YOUR TASK: Although the data below contains pictures, output only the lines between those holding "color: #84cc16 ->" and "height: 44px ->", inclusive, exactly and without those pictures.

PROVIDED MATERIAL:
........
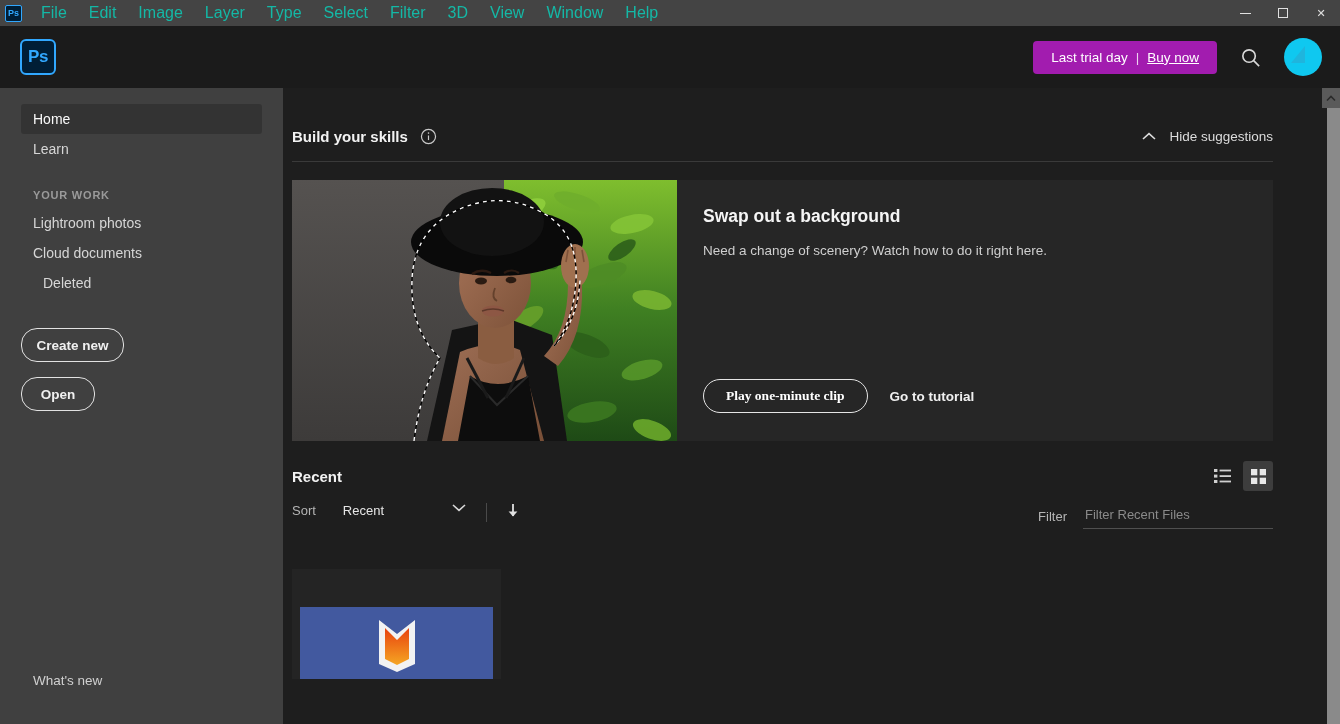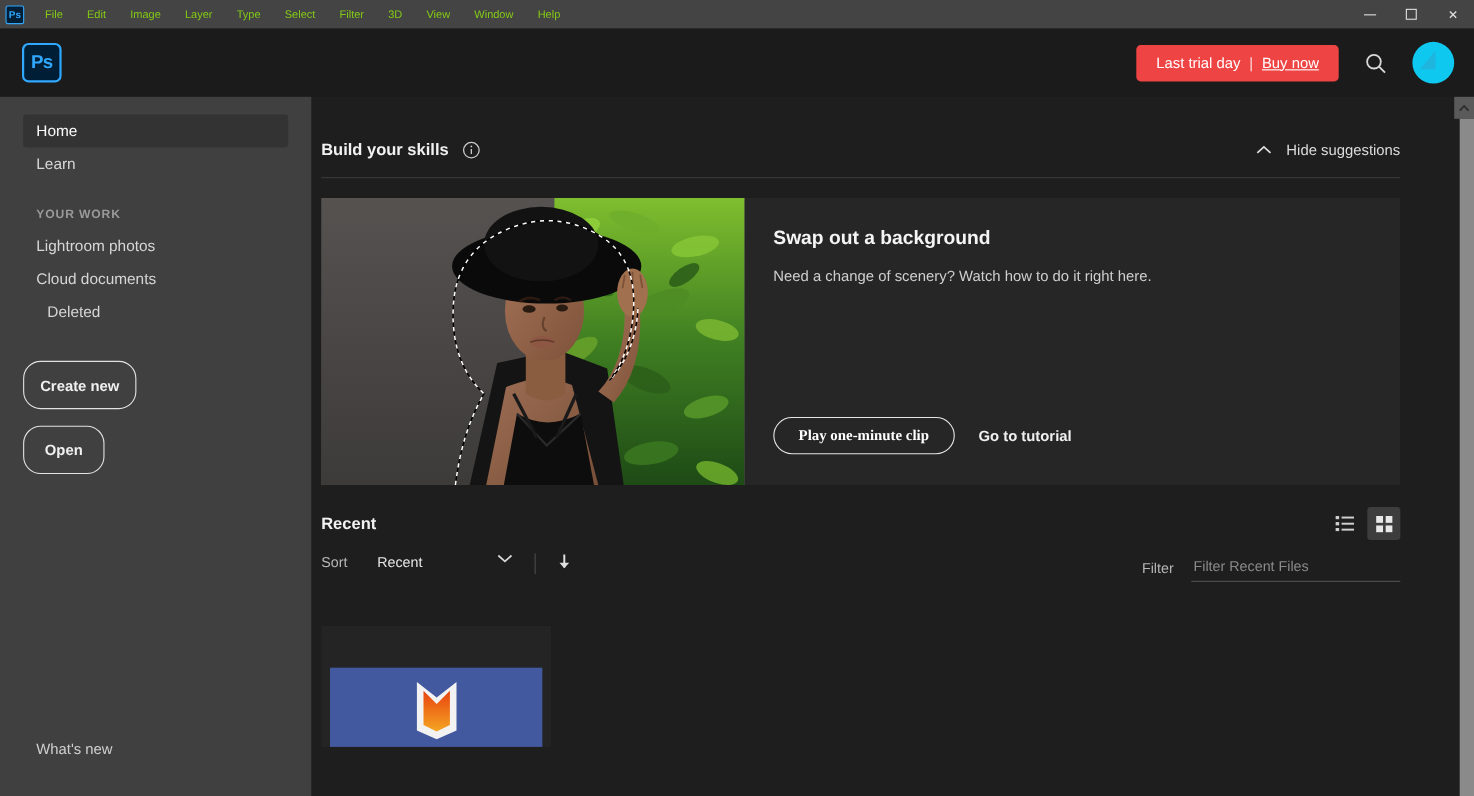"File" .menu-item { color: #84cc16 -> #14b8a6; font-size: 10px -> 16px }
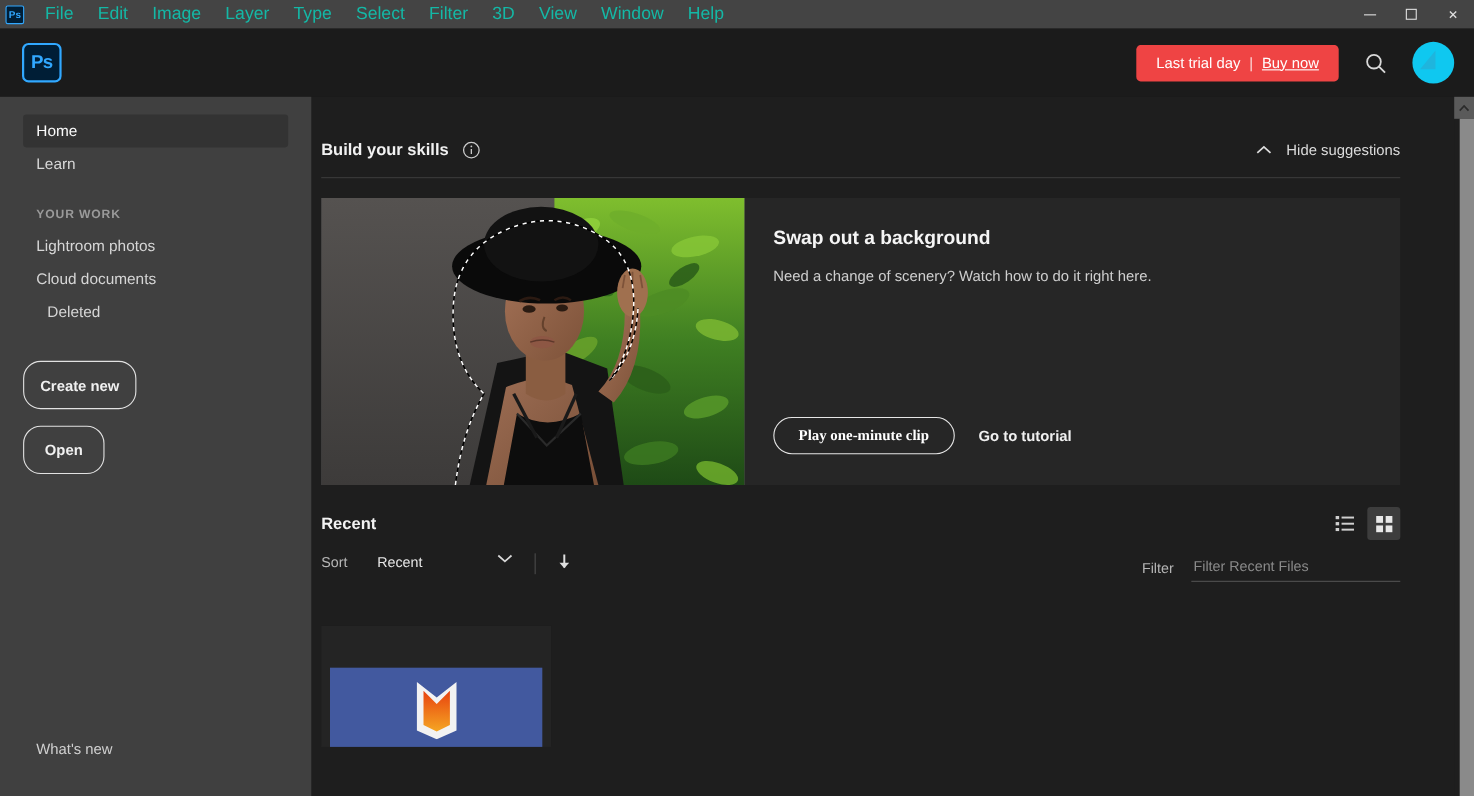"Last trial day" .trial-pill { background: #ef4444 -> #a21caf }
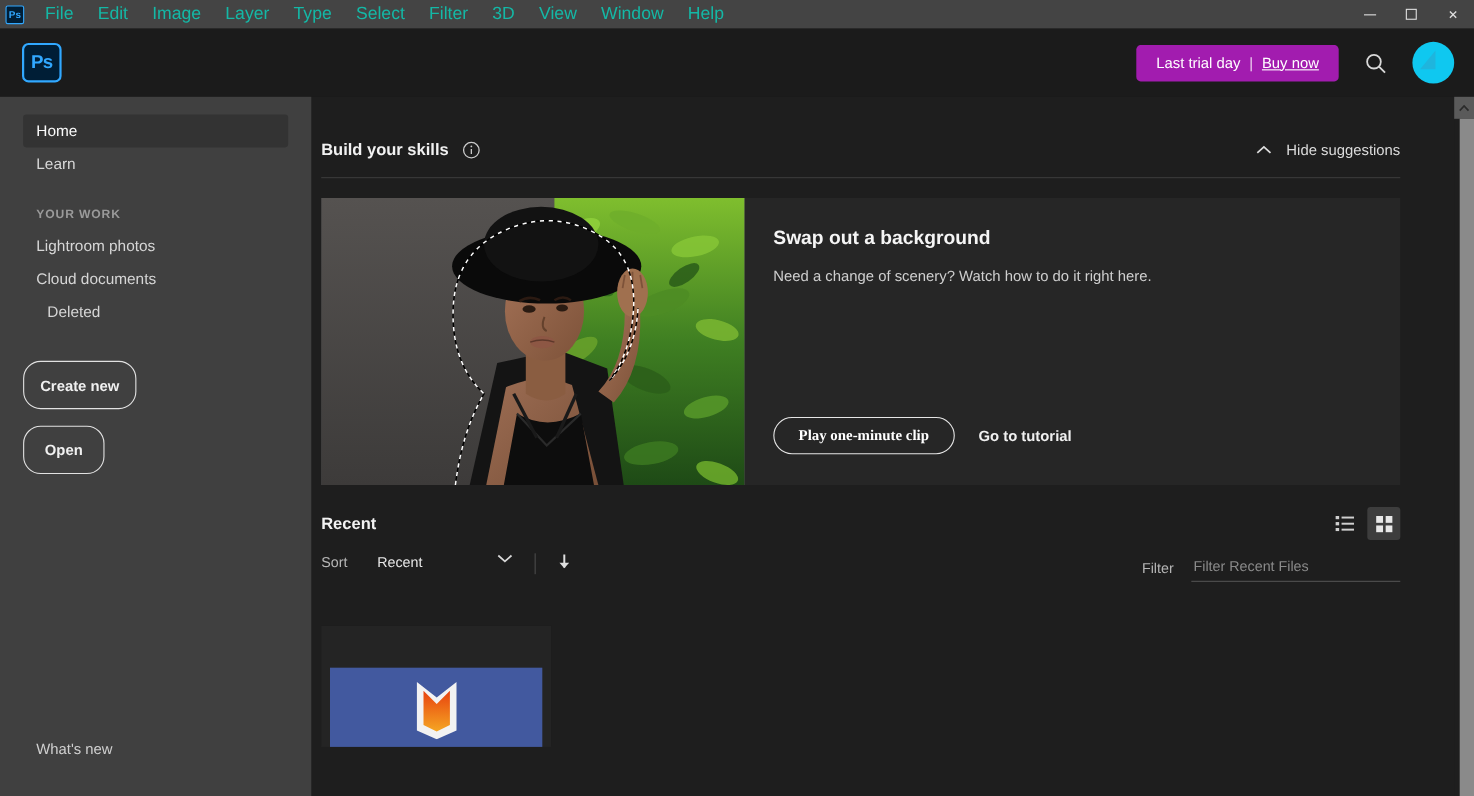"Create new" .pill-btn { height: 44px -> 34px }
........
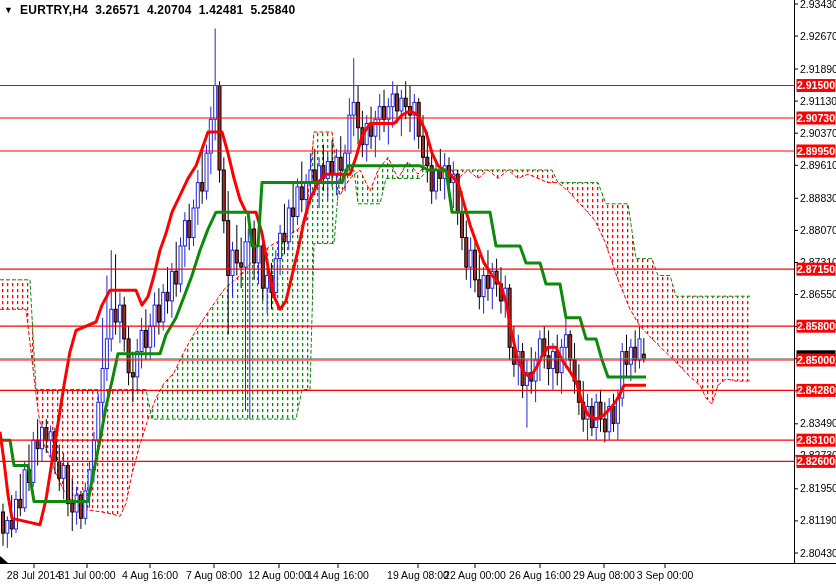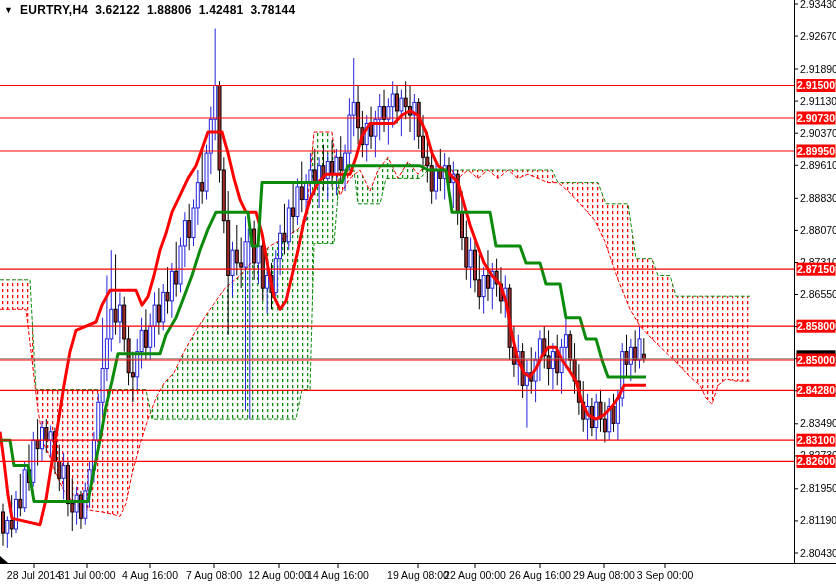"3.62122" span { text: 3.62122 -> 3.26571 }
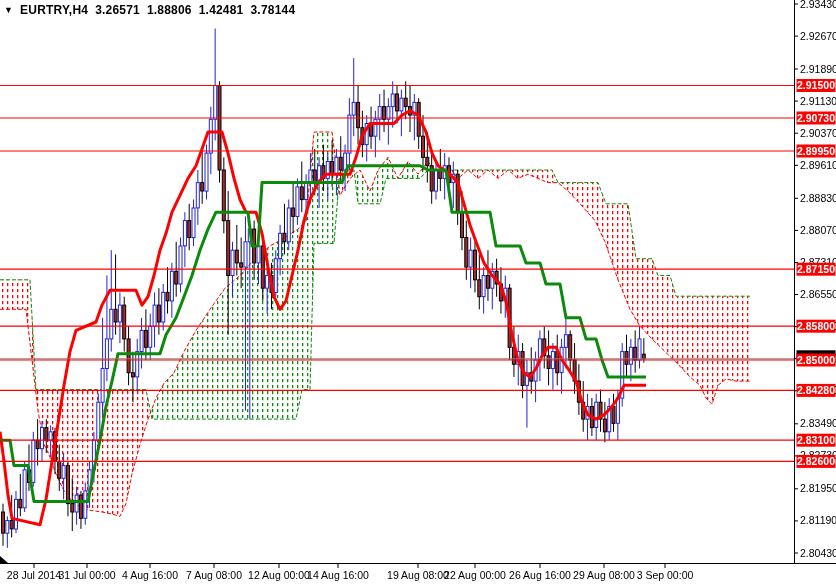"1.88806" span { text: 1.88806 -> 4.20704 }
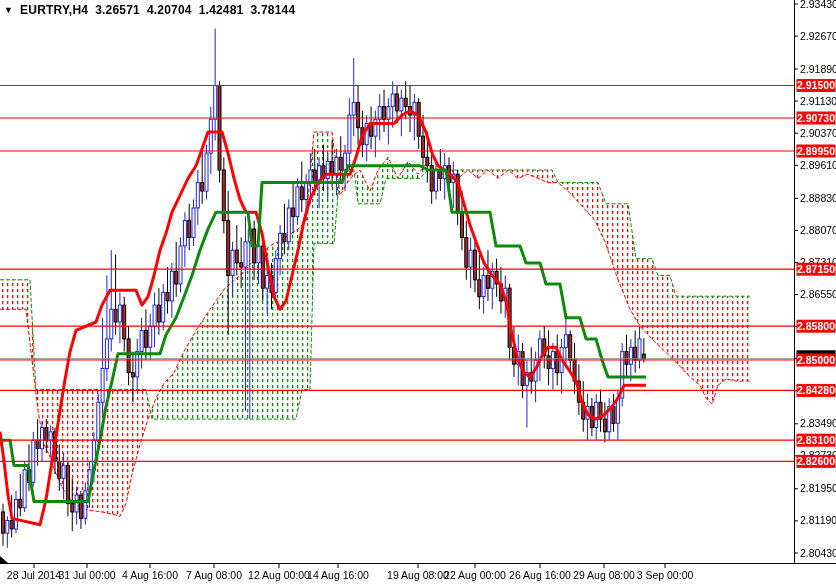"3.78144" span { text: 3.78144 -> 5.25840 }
........
RESPONSE:
"File" .menu-item { color: #84cc16 -> #14b8a6; font-size: 10px -> 16px }
"Last trial day" .trial-pill { background: #ef4444 -> #a21caf }
"Create new" .pill-btn { height: 44px -> 34px }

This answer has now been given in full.